- Fantasy Basho
Kyushu 2021 Day Eight
Can a slip be a maneuver? It sure seemed like everyone was sliding left and right and eventually on their faces on Day Eight.
Match of the Day
Komusubi East Ichinojo versus Ozeki West Takakeisho
This was a classic contrast of styles, where Ichinojo would be favored in a belt match and Takakeisho would be favored in a shoving match. It began to Takakeisho's favor, with the Ozeki knocking back the huge Mongolian. Ichinojo then managed to plant his feet and grab Takakeisho, making it his kind of match. Remarkably, Takakeisho was then able to keep with a grappling stalemate. That is not his kind of match, and after a long while Ichinojo was able to throw Takakeisho aside and over. Except that a monoii was called, because Ichinojo had grabbed Takakeisho's hair much earlier in the match. Final result was a Takakeisho victory by Hansoku, or foul.

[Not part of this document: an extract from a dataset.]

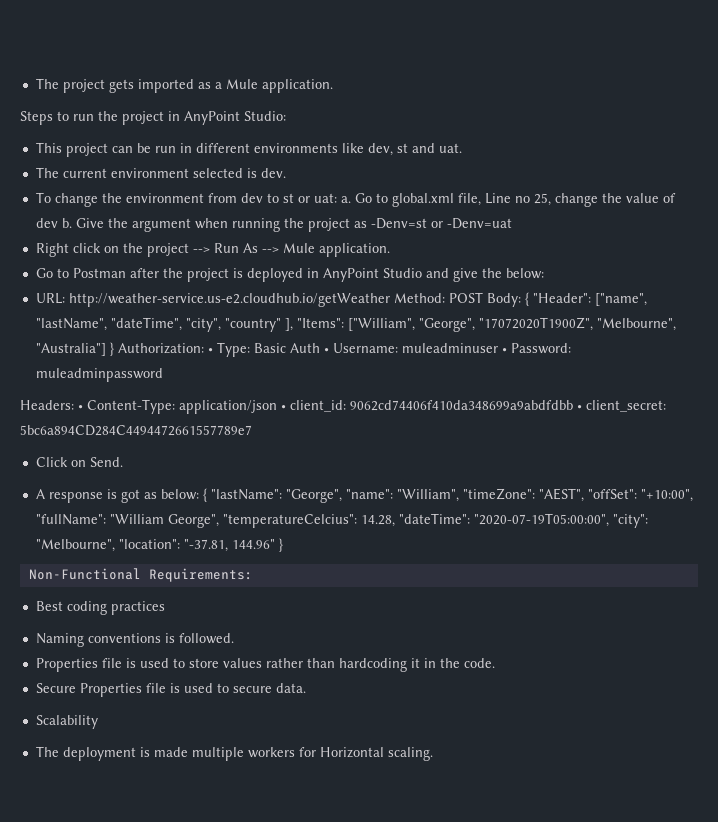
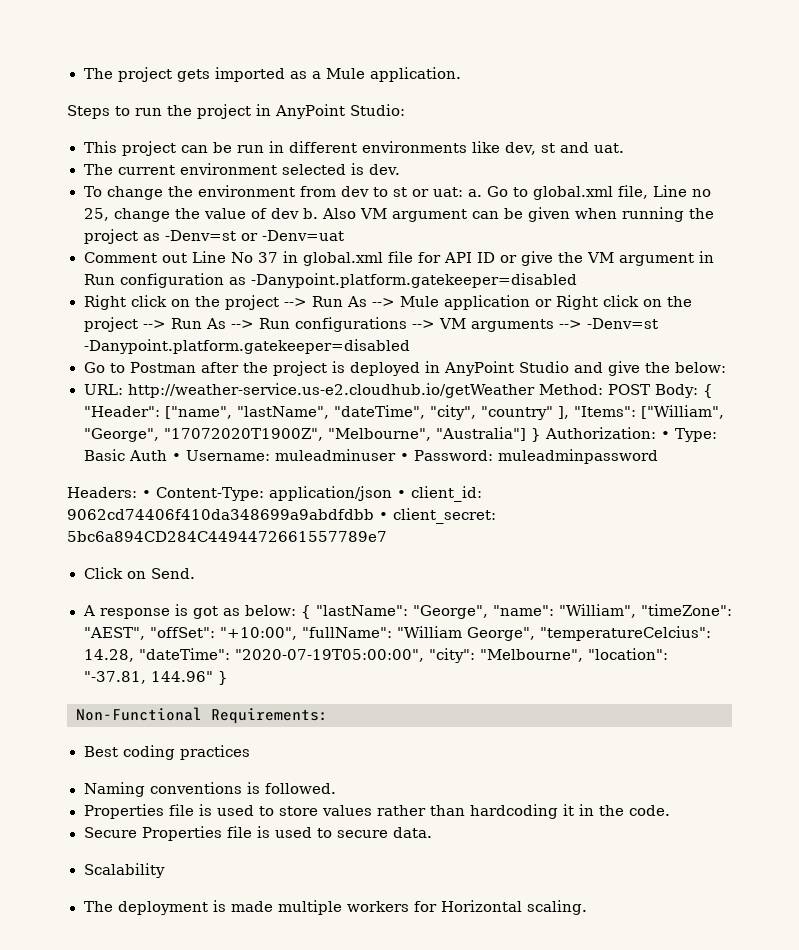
[75,218,191,232] Give the argument -> [321,207,570,222] Also VM argument can be given
(512, 223) none -> [83,251,714,266] [83,273,577,288] // Comment out Line No 37 in global.xml file for API ID or give the VM argument in Run configuration as -Danypoint.platform.gatekeeper=disabled
[318,243,390,257] application. -> [443,295,692,310] [83,317,658,332] [83,339,410,354] application or Right click on the project --> Run As --> Run configurations --> VM arguments --> -Denv=st -Danypoint.platform.gatekeeper=disabled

Day Eight was not filled with good sumo. Lots of rikishi were trying maneuvers that backfired or seemed completely caught off guard by their opponents' tactics. Tochinoshin attempted his weird half-step and thrust henka, but Akua read it perfectly. Terutsuyoshi went too low and gave Kotoeko the easiest slap down win possible. Tobizaru handed Tamawashi his second loss by kicking his leg out from under him. That was the highlight for much of the day.
Impressive, if not always exciting, sumo came with the Sanyaku matches. Kiribayama got off his losing streak by repelling Daieisho's tsuppari. Meisei worked through Takarafuji and pulled off a victory. Mitakeumi had the easiest looking match, with a straight ahead yorikiri against Okinoumi. Yet the way he bottled up Okinoumi may have been the most impressive showing on the day and is further proof he is in fine form. Even Shodai, uneven this basho, displayed confident sumo in beating Myogiryu.
The two leaders were then on the dohyo. Takakeisho had impressive moments but seemed to lose. A mono-ii saved him and his perfect record. It was a completely fair result, as Ichinojo did have a handful of hair and should have been disqualified. Takakeisho still got swallowed up and thrown out and over. Everyone needs luck during a successful basho, and that was Takakeisho's first sign of vulnerability this November. Still undefeated, but not invulnerable.
That left Terunofuji. Endo looked to have his approach secured from the start, getting his hands in place for his signature front of the mawashi grip. Terunofuji just blew away his hands, and ended up pushing back Endo. The match was simple, straightforward, and effective. Terunofuji continues to look like the favorite, particularly because his sumo is in the best form. Although Takakeisho and Terunofuji are both undefeated, Terunofuji has been more impressive.
Yet the real lesson of the Ichinojo-Takakeisho match may be that it doesn't always matter. Ichinojo seemed to have done exactly what he needed to against Takakeisho's trademark and best sumo. Not only did he survive the tsuppari, but he managed to get a grip on the Ozeki. In the end, he still lost, because he had enough of Takakeisho's hair. Those small moments are what shape sumo matches and tournaments, and we have seven more days for those to crop up.